Then all of a sudden, it felt like many unimaginable things came together at the same time. The national, social context shifted. No one within or beyond Saudi could fail to notice the unprecedented, rapid changes taking place. The same happened with art: almost overnight, within Saudi there seems to be tacit acknowledgement that art has some relevance, that it can play a part. But this was just one element in the formation of the Institute – while the changing social context is important, so is the longer history of the grassroots artistic movement. If we had one without the other, MiSK Art Institute would not exist. It’s a difficult task, especially at the pace we are working at, but I believe we can, and must, marry the two. The Institute emerged as a number of other ‘official’ structures were announced.

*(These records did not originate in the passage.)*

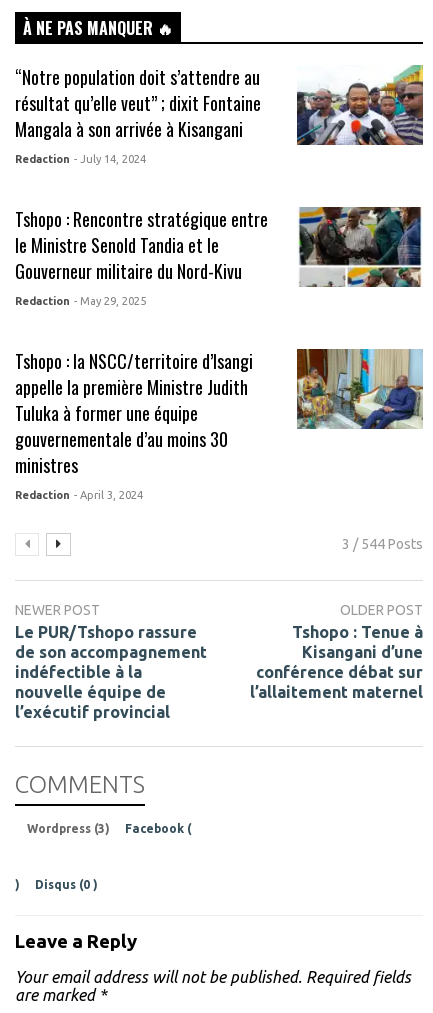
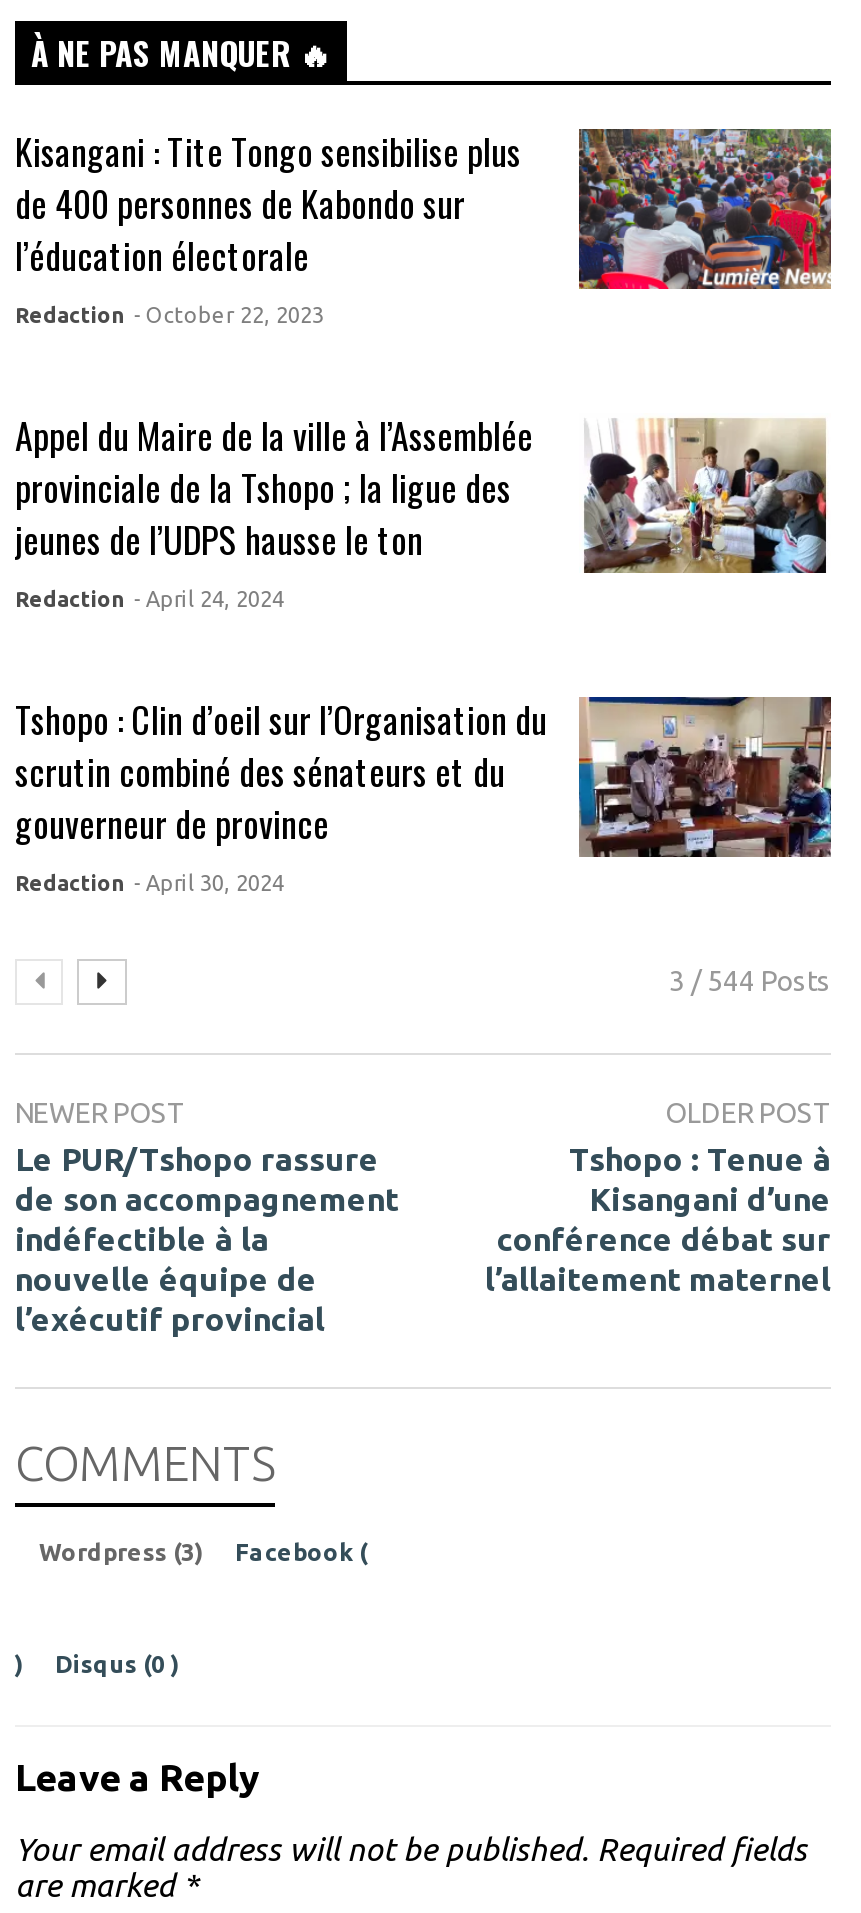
- [image]
- “Notre population doit s’attendre au
- résultat qu’elle veut” ; dixit Fontaine
- Mangala à son arrivée à Kisangani
- Redaction - July 14, 2024
+ [image]
+ Kisangani : Tite Tongo sensibilise plus
+ de 400 personnes de Kabondo sur
+ l’éducation électorale
+ Redaction - October 22, 2023

- [image]
- Tshopo : Rencontre stratégique entre
- le Ministre Senold Tandia et le
- Gouverneur militaire du Nord-Kivu
- Redaction - May 29, 2025
+ [image]
+ Appel du Maire de la ville à l’Assemblée
+ provinciale de la Tshopo ; la ligue des
+ jeunes de l’UDPS hausse le ton
+ Redaction - April 24, 2024

- Tshopo : la NSCC/territoire d’Isangi
- appelle la première Ministre Judith
- Tuluka à former une équipe
- gouvernementale d’au moins 30
- ministres
- Redaction - April 3, 2024
+ Tshopo : Clin d’oeil sur l’Organisation du
+ scrutin combiné des sénateurs et du
+ gouverneur de province
+ Redaction - April 30, 2024

- [image]
+ [image]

That’s both a boon and a risk for an artistic movement that has existed behind closed doors for many years. So it’s not something from nothing, however there is now a framework being offered, and this framework must allow the grassroots spirit to thrive.
My hope for MiSK Art Institute, as its most important mission, is that we can take advantage of this unique opportunity, and through meaningful support, Saudi creativity and artistic grassroots can be part of change. It’s important to recognize that artists and institutions need each other in equal measure. The conundrum of keeping art potent and honest, while improving official support is certainly not unique to Saudi Arabia.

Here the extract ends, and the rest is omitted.